Globe and Mail: Beedie selects veteran Ali Dastmalchian as its new dean
Sep 25, 2015
Tags: Ali Dastmalchian, appointment, Beedie School of Business, Dean, education, Executive MBA, Executive MBA in Indigenous Business and Leadership, Globe and Mail, programs, research, teaching
The following article was published by the Globe and Mail on September 18.
By Jennifer Lewington.
Simon Fraser University’s Beedie School of Business has tapped a veteran dean, international researcher and award-winning teacher as its next leader, effective Jan 1.
Ali Dastmalchian says the opportunity to lead a school with Western Canada’s largest business undergraduate program, a fast-growing menu of graduate programs and a focus on entrepreneurship and sustainability proved irresistible.
“In my view, Beedie has always been a nimble, innovative and very connected-to-the-business-community school,” he says. “What they are trying to do is very interesting.”
Currently a professor of organizational studies and international business at the University of Victoria’s Gustavson School of Business, Dr. Dastmalchian served as its dean for 10 years until 2012. During his tenure, he secured donors to name the school and graduate programs, introduced new graduate-level programs and oversaw successful efforts to gain international accreditation for Gustavson. Previously, he was dean of the faculty of management at the University of Lethbridge for five years until 2001.

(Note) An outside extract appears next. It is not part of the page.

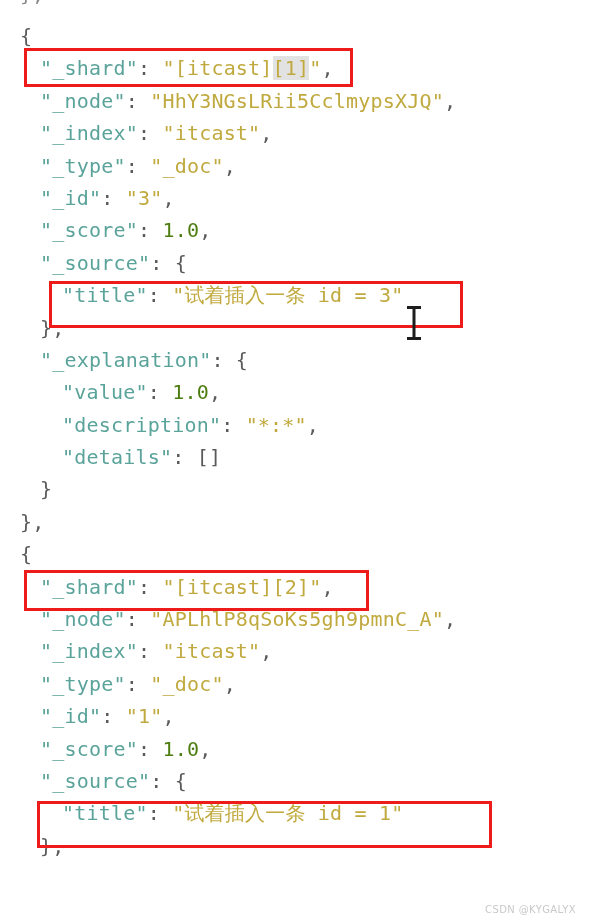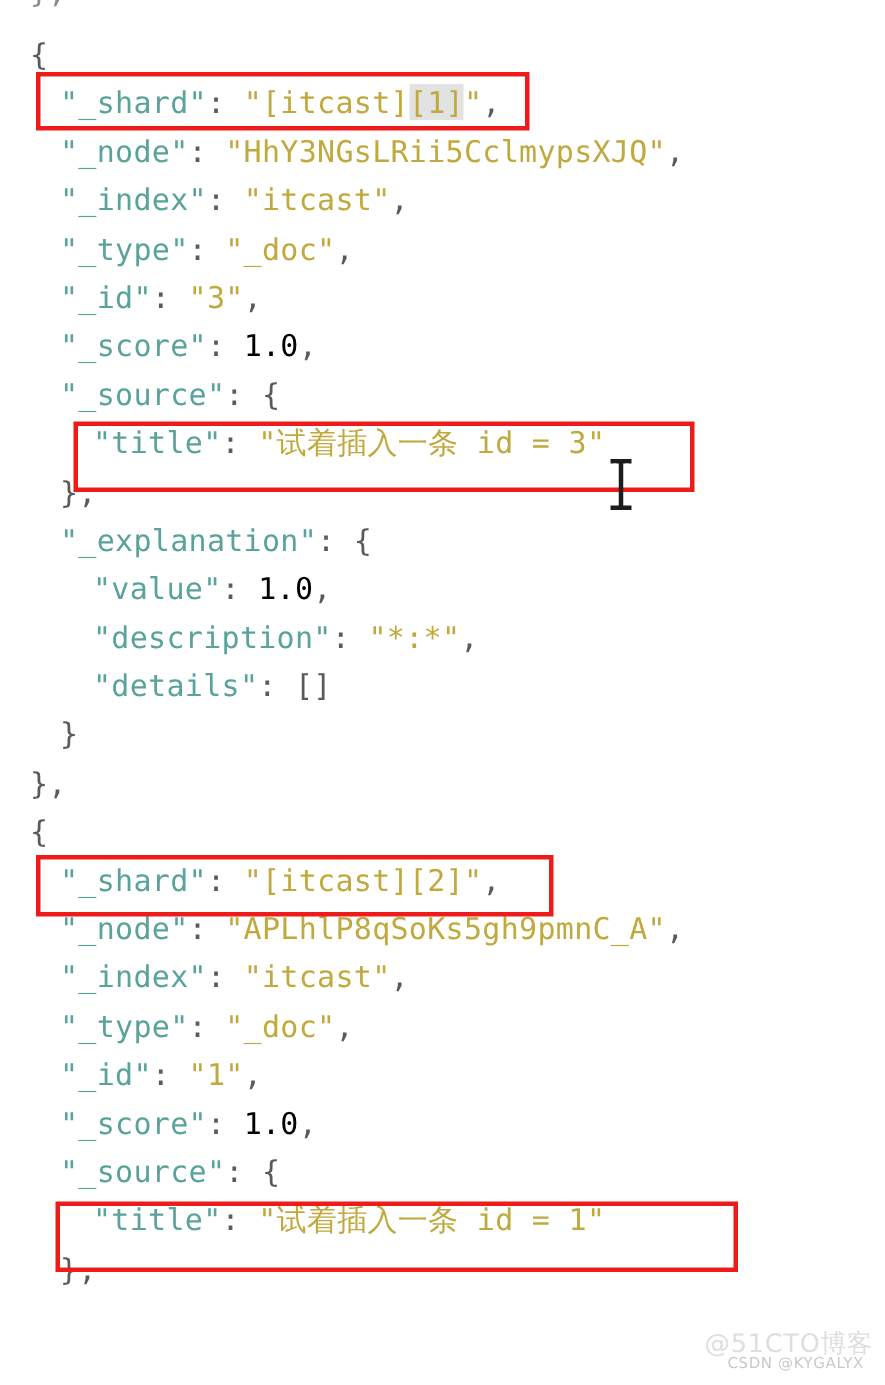"1.0" .num { color: #000000 -> #4d7c0f }
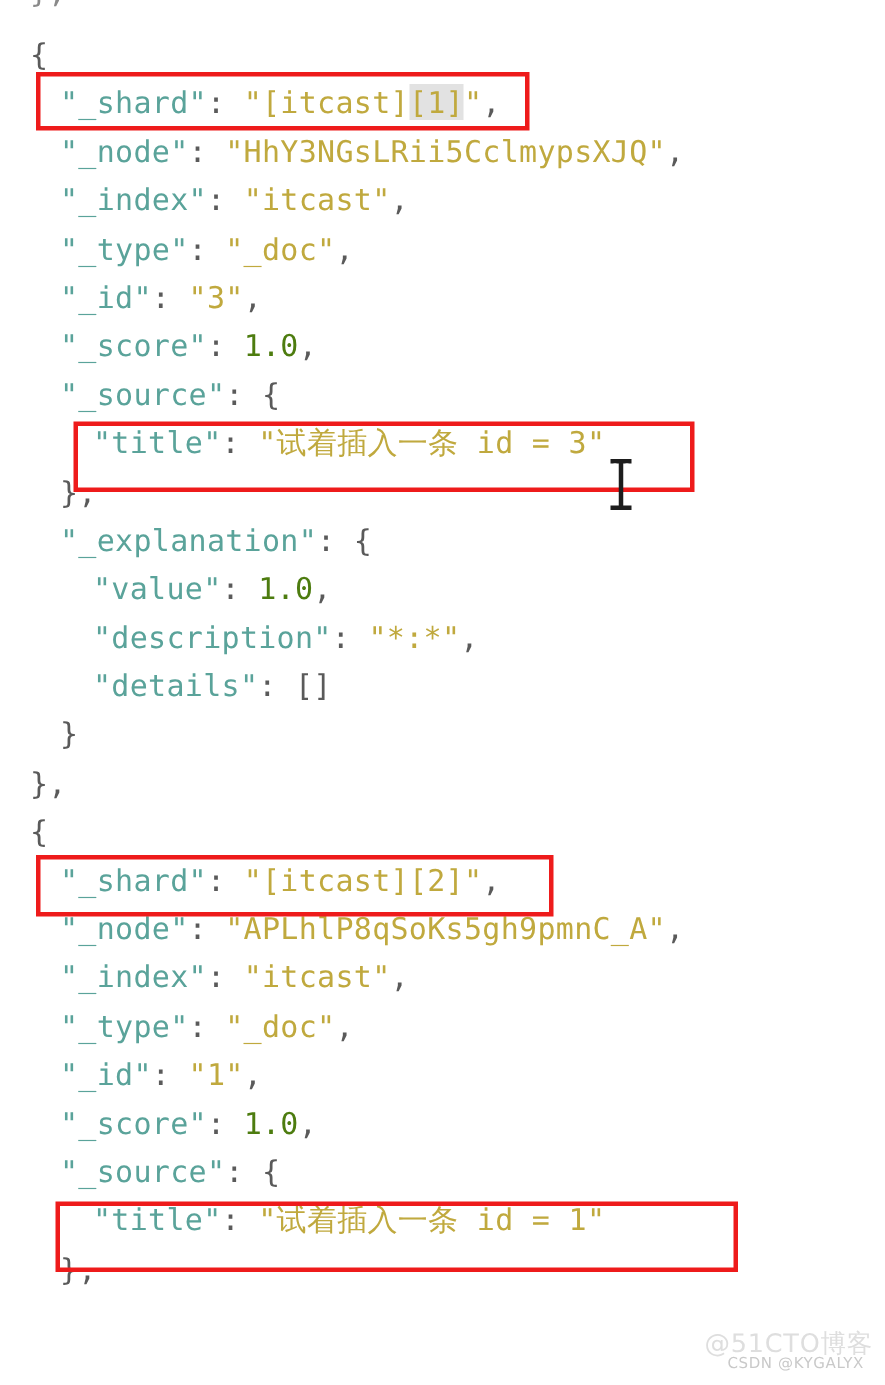"@51CTO博客" div.wm { html: <div>@51CTO博客</div> -> none }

At Gustavson, growth was an underlying theme for Dr. Dastmalchian. But he says Beedie is at a different stage of development as an internationally accredited school that has seen the introduction of five graduate programs, including an international executive MBA, aboriginal leadership and technology commercialization, over the past five years.
“They have grown tremendously and developed new programs under previous deans,” he says. “It is time now to position these programs in a way that allows Beedie and Simon Fraser to shine.”
With the Burnaby, B.C., university’s stated strategy to engage with the broader community, says Dr. Dastmalchian, “that gives me a lot of room to work with the faculty and the university to create a better identity for the school and better branding in terms of a business program that is different and fully engaged with stakeholders.”
He hopes to build on Beedie’s track record of working with industry, including Vancouver’s vibrant startup sector, by raising the profile of existing programs such as the recently introduced certificate in science and technology commercialization. But he also hopes to build on the school’s international activities.
Currently, he is the president and chair of the board of Global Leadership and Organizational Behaviour Effectiveness Research and Education Foundation, a research project on culture and leadership in 62 countries.
When a job recruiter called this year about the deanship at Beedie, Dr. Dastmalchian had recently returned from a leave to continue his research and teaching activities on the Gustavson faculty.
Then he remembered what he liked about being a dean.
“The idea of engaging the community, students and innovative faculty and taking it to a higher level is something I like doing,” he says. “I believe in business education.”